YOUR INSTRUCTIONS: Every line below that has the string "Budgets" needs to be copied.

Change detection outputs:
* * *

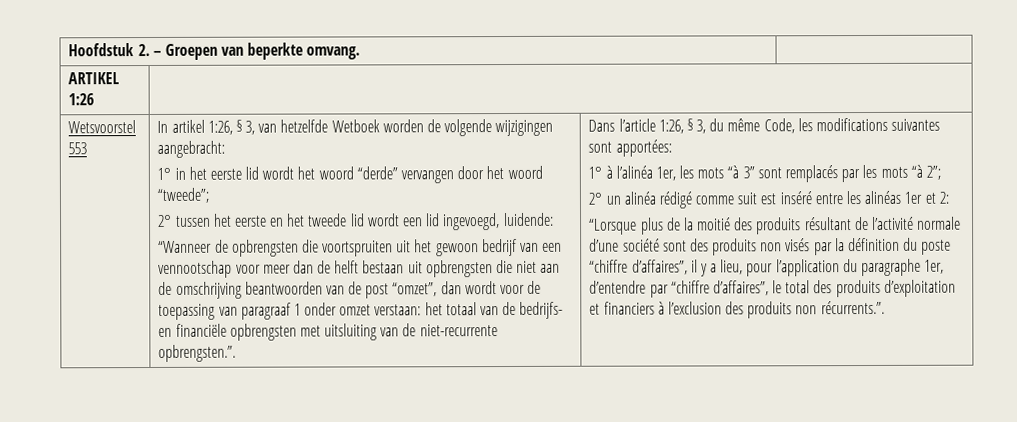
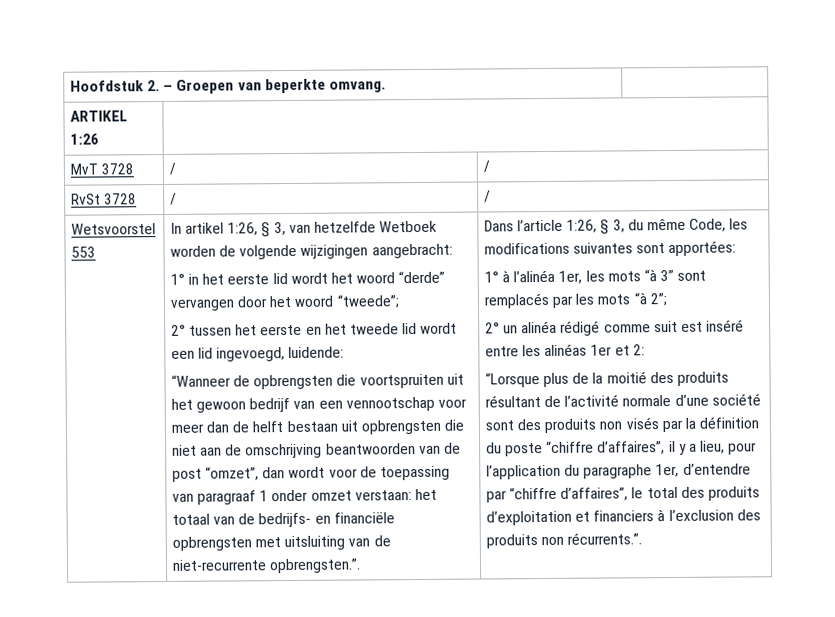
+ MvT 3728 | / | /
+ RvSt 3728 | / | /

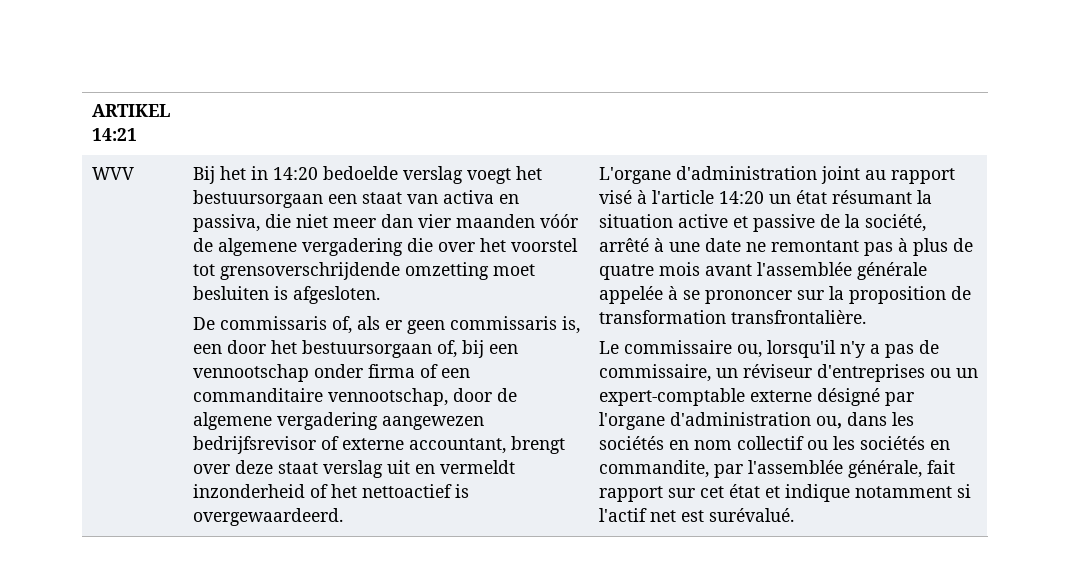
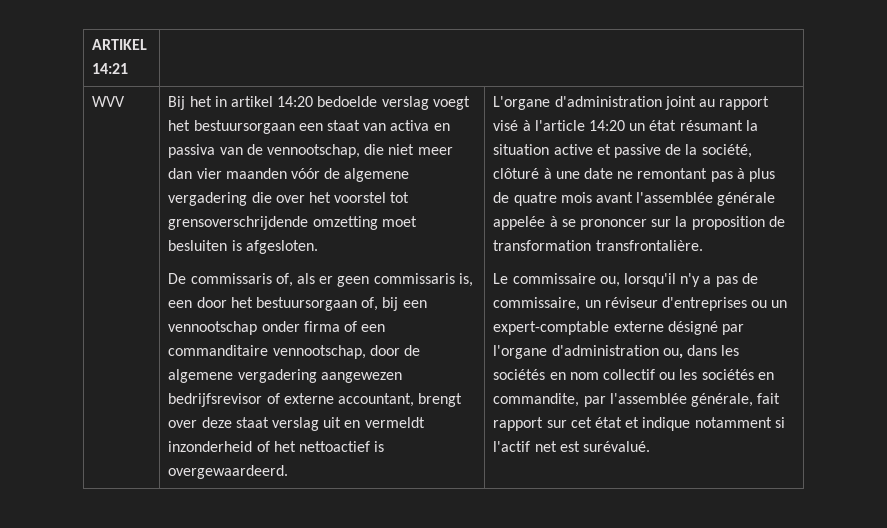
- Bij het in 14:20 bedoelde verslag voegt het bestuursorgaan een staat van activa en passiva, die niet meer dan vier maanden vóór de algemene vergadering die over het voorstel tot grensoverschrijdende omzetting moet besluiten is afgesloten.
+ Bij het in artikel 14:20 bedoelde verslag voegt het bestuursorgaan een staat van activa en passiva van de vennootschap, die niet meer dan vier maanden vóór de algemene vergadering die over het voorstel tot grensoverschrijdende omzetting moet besluiten is afgesloten.
- L'organe d'administration joint au rapport visé à l'article 14:20 un état résumant la situation active et passive de la société, arrêté à une date ne remontant pas à plus de quatre mois avant l'assemblée générale appelée à se prononcer sur la proposition de transformation transfrontalière.
+ L'organe d'administration joint au rapport visé à l'article 14:20 un état résumant la situation active et passive de la société, clôturé à une date ne remontant pas à plus de quatre mois avant l'assemblée générale appelée à se prononcer sur la proposition de transformation transfrontalière.

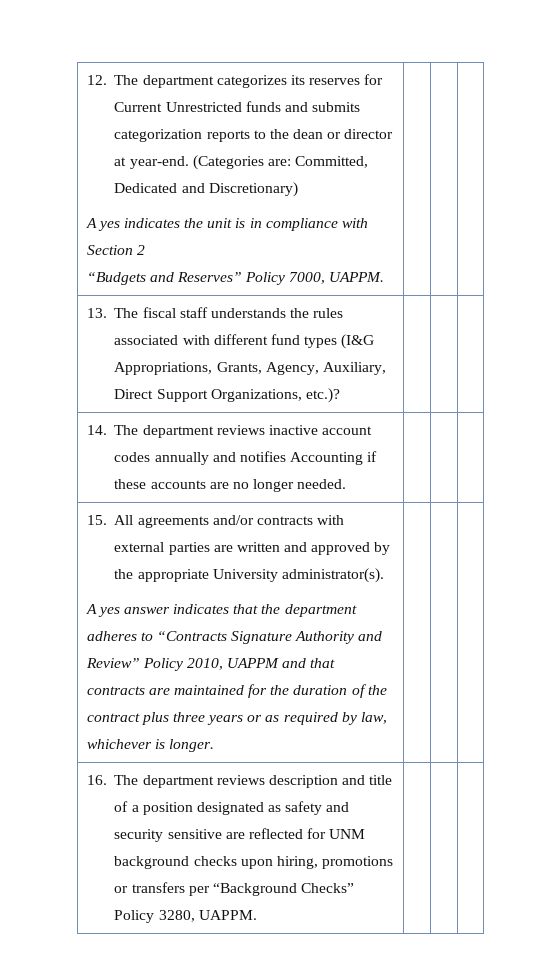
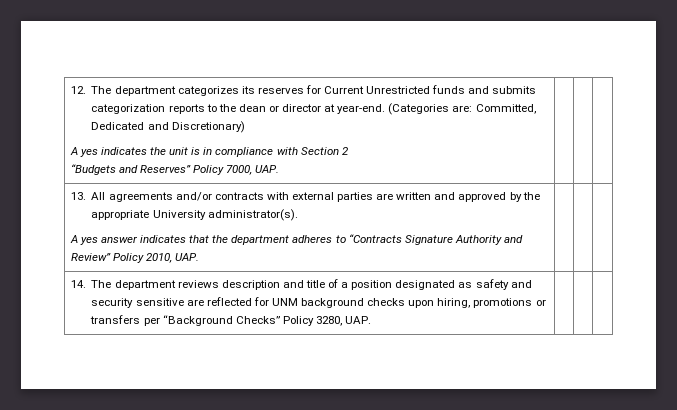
- “Budgets and Reserves” Policy 7000, UAPPM. | | |
- 13. The fiscal staff understands the rules associated with different fund types (I&G Appropriations, Grants, Agency, Auxiliary, Direct Support Organizations, etc.)? | | |
- 14. The department reviews inactive account codes annually and notifies Accounting if these accounts are no longer needed. | | |
- 15. All agreements and/or contracts with external parties are written and approved by the appropriate University administrator(s).
- A yes answer indicates that the department adheres to “Contracts Signature Authority and Review” Policy 2010, UAPPM and that contracts are maintained for the duration of the contract plus three years or as required by law, whichever is longer. | | |
- 16. The department reviews description and title of a position designated as safety and security sensitive are reflected for UNM background checks upon hiring, promotions or transfers per “Background Checks” Policy 3280, UAPPM. | | |
+ “Budgets and Reserves” Policy 7000, UAP. | | |
+ 13. All agreements and/or contracts with external parties are written and approved by the appropriate University administrator(s).
+ A yes answer indicates that the department adheres to “Contracts Signature Authority and Review” Policy 2010, UAP. | | |
+ 14. The department reviews description and title of a position designated as safety and security sensitive are reflected for UNM background checks upon hiring, promotions or transfers per “Background Checks” Policy 3280, UAP. | | |

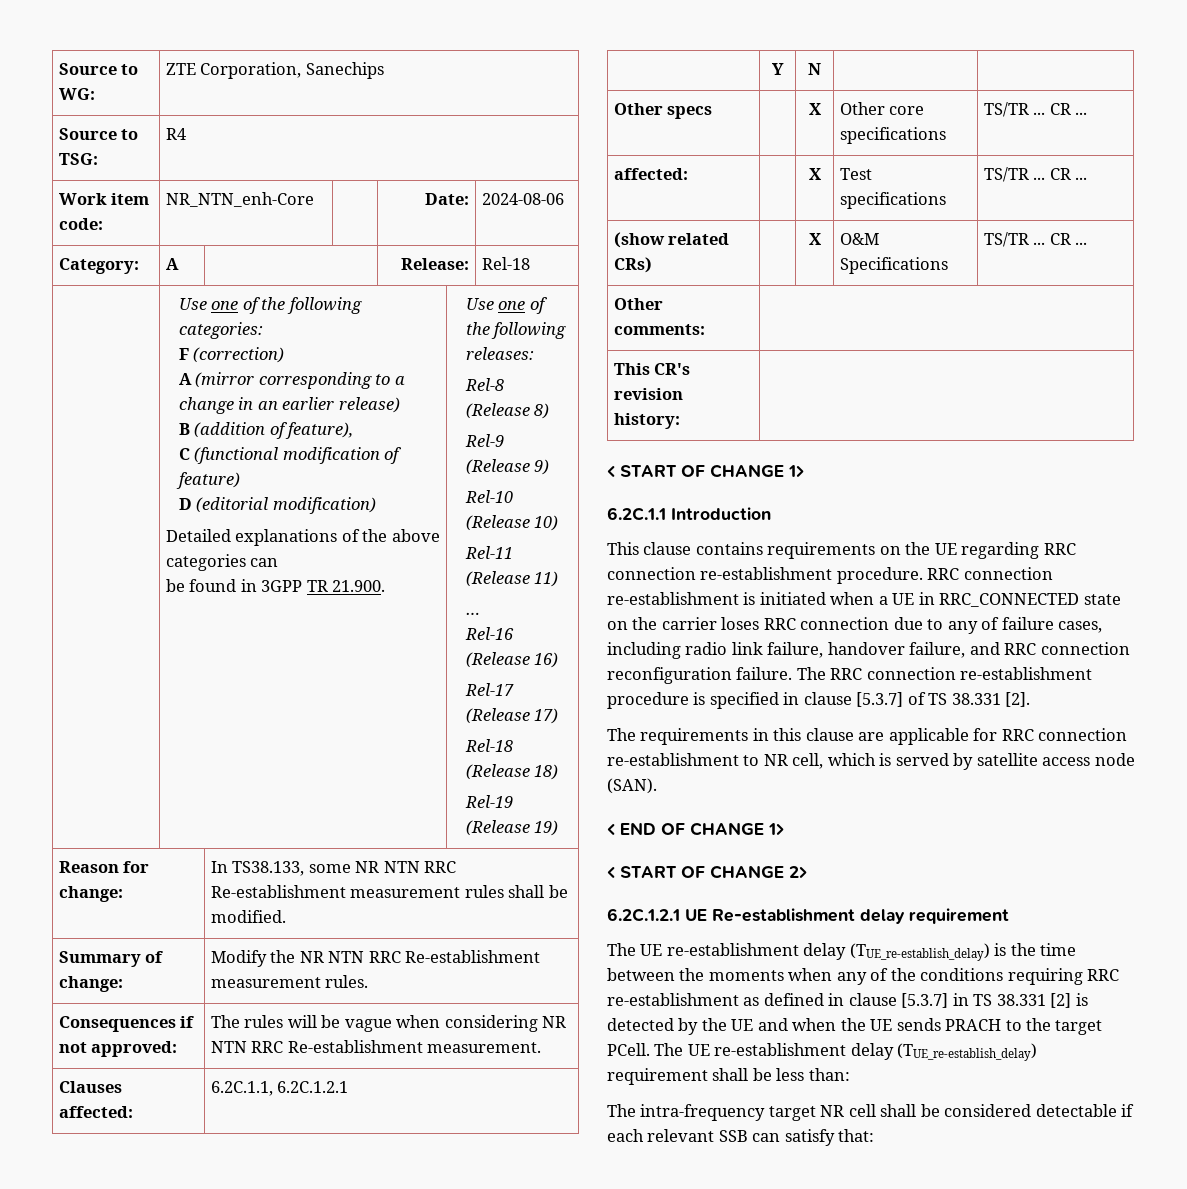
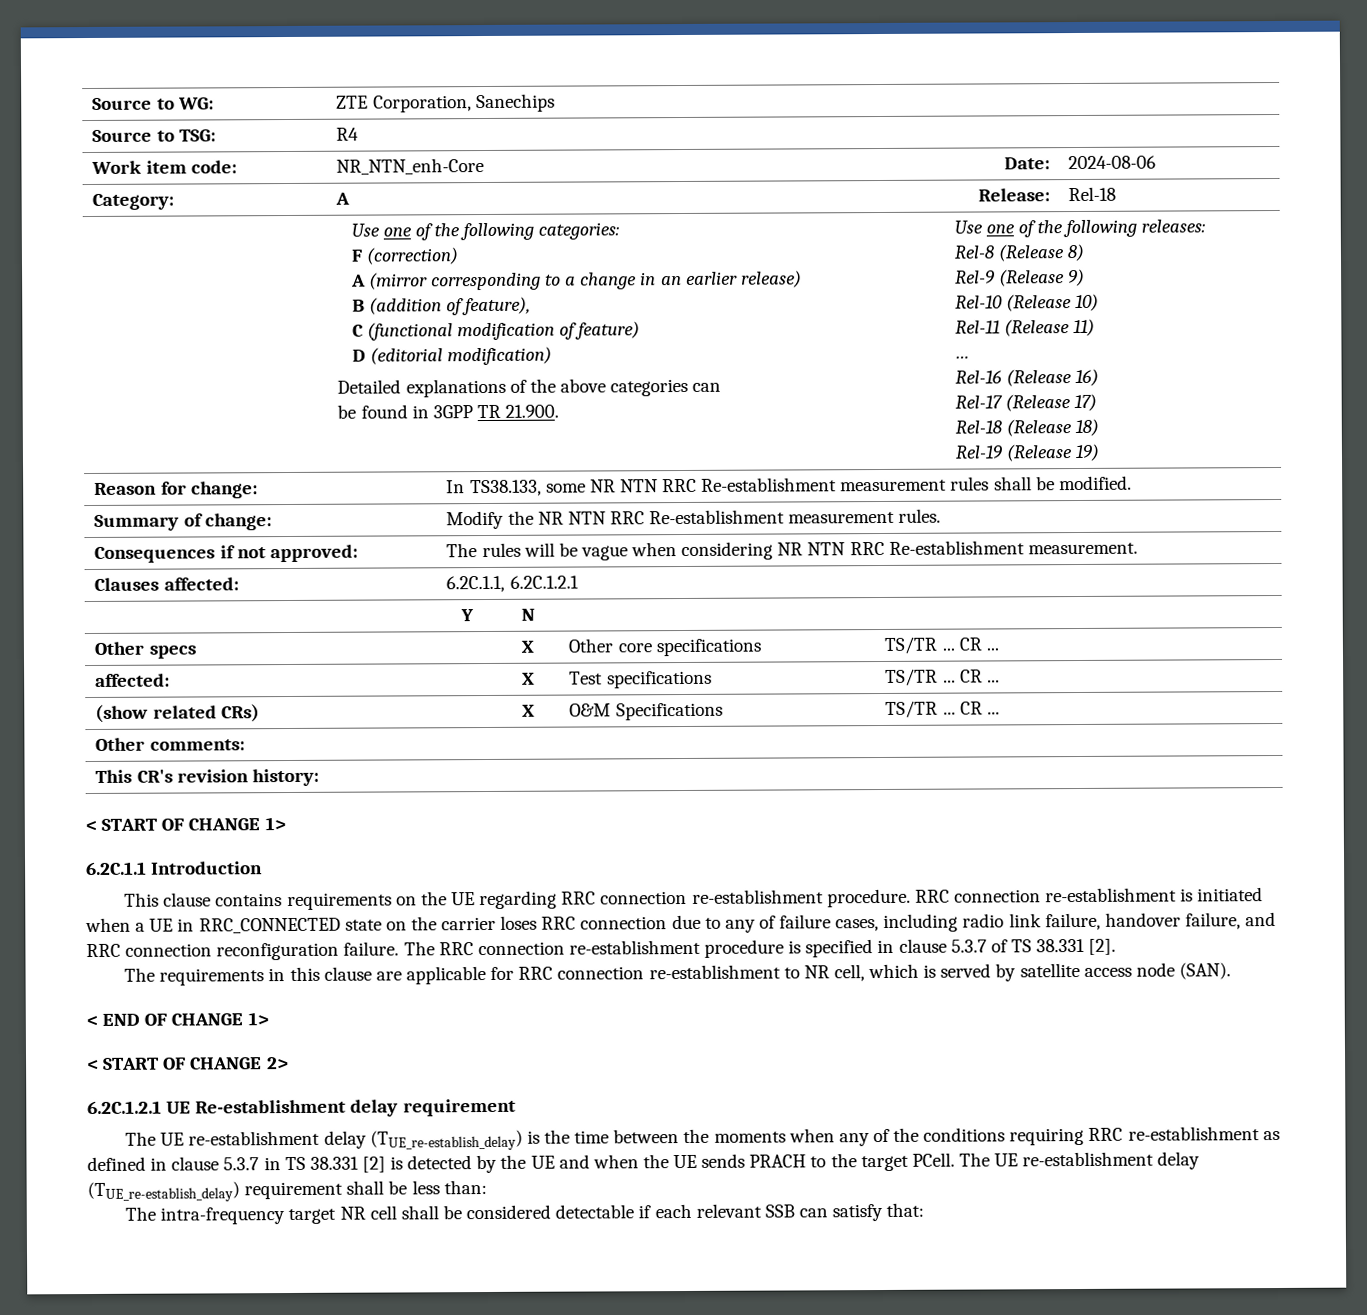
- The RRC connection re-establishment procedure is specified in clause [5.3.7] of TS 38.331 [2].
+ The RRC connection re-establishment procedure is specified in clause 5.3.7 of TS 38.331 [2].
- The UE re-establishment delay (TUE_re-establish_delay) is the time between the moments when any of the conditions requiring RRC re-establishment as defined in clause [5.3.7] in TS 38.331 [2] is detected by the UE and when the UE sends PRACH to the target PCell.
+ The UE re-establishment delay (TUE_re-establish_delay) is the time between the moments when any of the conditions requiring RRC re-establishment as defined in clause 5.3.7 in TS 38.331 [2] is detected by the UE and when the UE sends PRACH to the target PCell.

* * *

OUTPUT BELOW:
- “Budgets and Reserves” Policy 7000, UAPPM. | | |
+ “Budgets and Reserves” Policy 7000, UAP. | | |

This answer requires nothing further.